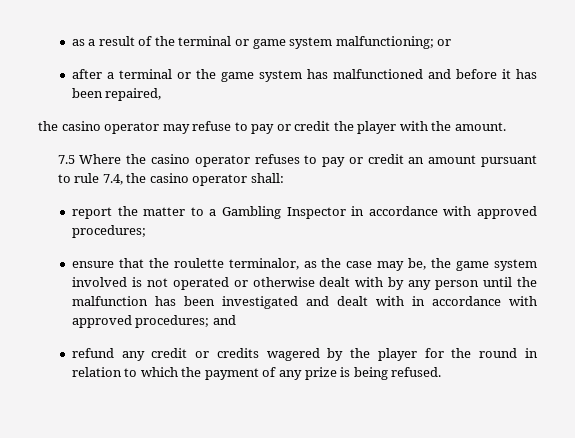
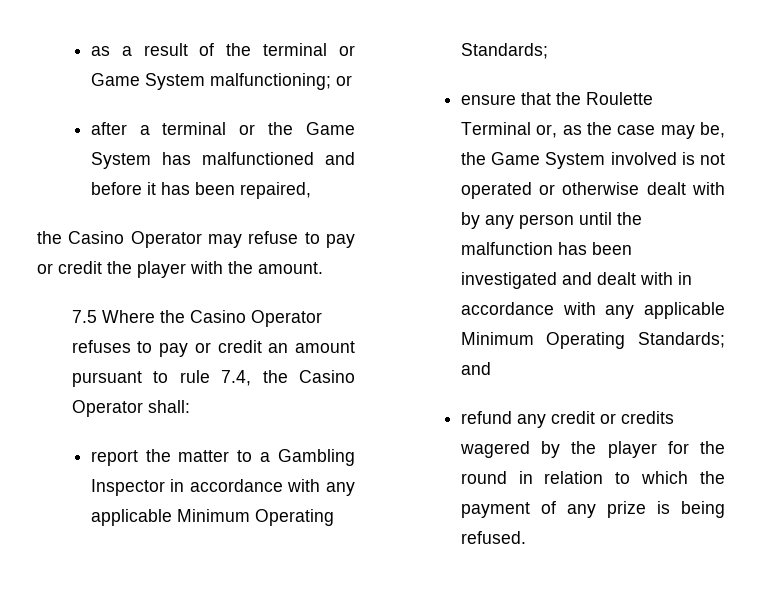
- as a result of the terminal or game system malfunctioning; or
+ as a result of the terminal or Game System malfunctioning; or
- after a terminal or the game system has malfunctioned and before it has been repaired,
+ after a terminal or the Game System has malfunctioned and before it has been repaired,
- the casino operator may refuse to pay or credit the player with the amount.
+ the Casino Operator may refuse to pay or credit the player with the amount.
- 7.5 Where the casino operator refuses to pay or credit an amount pursuant to rule 7.4, the casino operator shall:
+ 7.5 Where the Casino Operator refuses to pay or credit an amount pursuant to rule 7.4, the Casino Operator shall:
- report the matter to a Gambling Inspector in accordance with approved procedures;
+ report the matter to a Gambling Inspector in accordance with any applicable Minimum Operating Standards;
- ensure that the roulette terminalor, as the case may be, the game system involved is not operated or otherwise dealt with by any person until the malfunction has been investigated and dealt with in accordance with approved procedures; and
+ ensure that the Roulette Terminal or, as the case may be, the Game System involved is not operated or otherwise dealt with by any person until the malfunction has been investigated and dealt with in accordance with any applicable Minimum Operating Standards; and

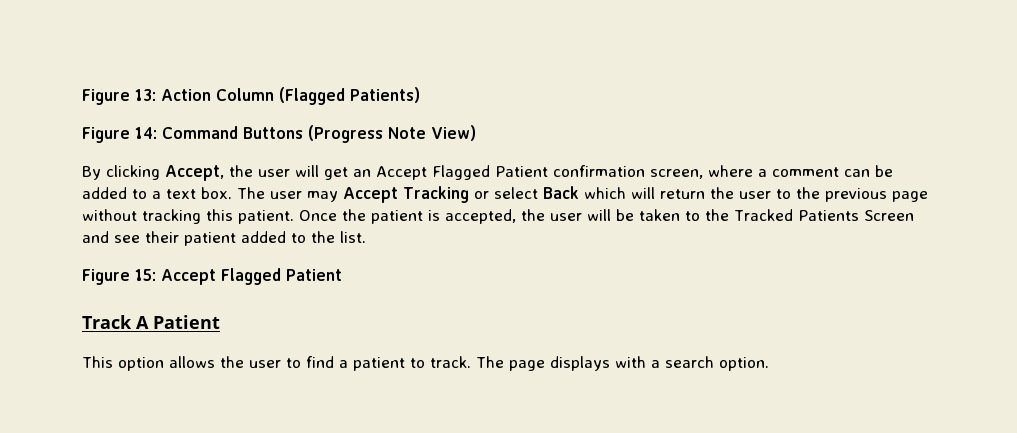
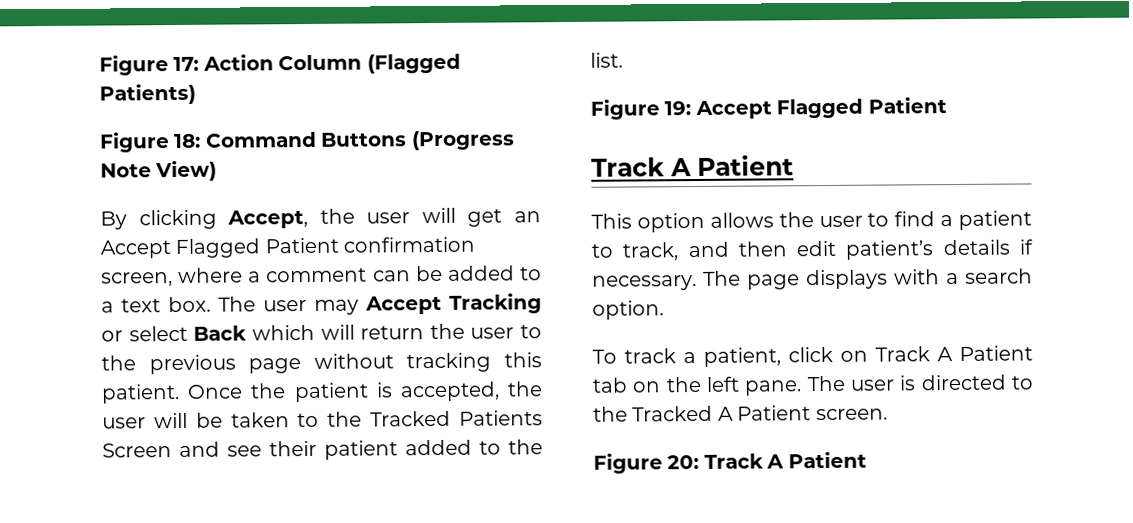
- Figure 13: Action Column (Flagged Patients)
+ Figure 17: Action Column (Flagged Patients)
- Figure 14: Command Buttons (Progress Note View)
+ Figure 18: Command Buttons (Progress Note View)
- Figure 15: Accept Flagged Patient
+ Figure 19: Accept Flagged Patient
- This option allows the user to find a patient to track.
+ This option allows the user to find a patient to track, and then edit patient’s details if necessary.
+ To track a patient, click on Track A Patient tab on the left pane. The user is directed to the Tracked A Patient screen.
+ Figure 20: Track A Patient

__________________________________________________

= The task =
Each line from the one that contains "- ensure that" down to the one that contains "- This option" is to be returned exactly as it stands above, both ends included, with pictures removed.

= Your solution =
- ensure that the roulette terminalor, as the case may be, the game system involved is not operated or otherwise dealt with by any person until the malfunction has been investigated and dealt with in accordance with approved procedures; and
+ ensure that the Roulette Terminal or, as the case may be, the Game System involved is not operated or otherwise dealt with by any person until the malfunction has been investigated and dealt with in accordance with any applicable Minimum Operating Standards; and

- Figure 13: Action Column (Flagged Patients)
+ Figure 17: Action Column (Flagged Patients)
- Figure 14: Command Buttons (Progress Note View)
+ Figure 18: Command Buttons (Progress Note View)
- Figure 15: Accept Flagged Patient
+ Figure 19: Accept Flagged Patient
- This option allows the user to find a patient to track.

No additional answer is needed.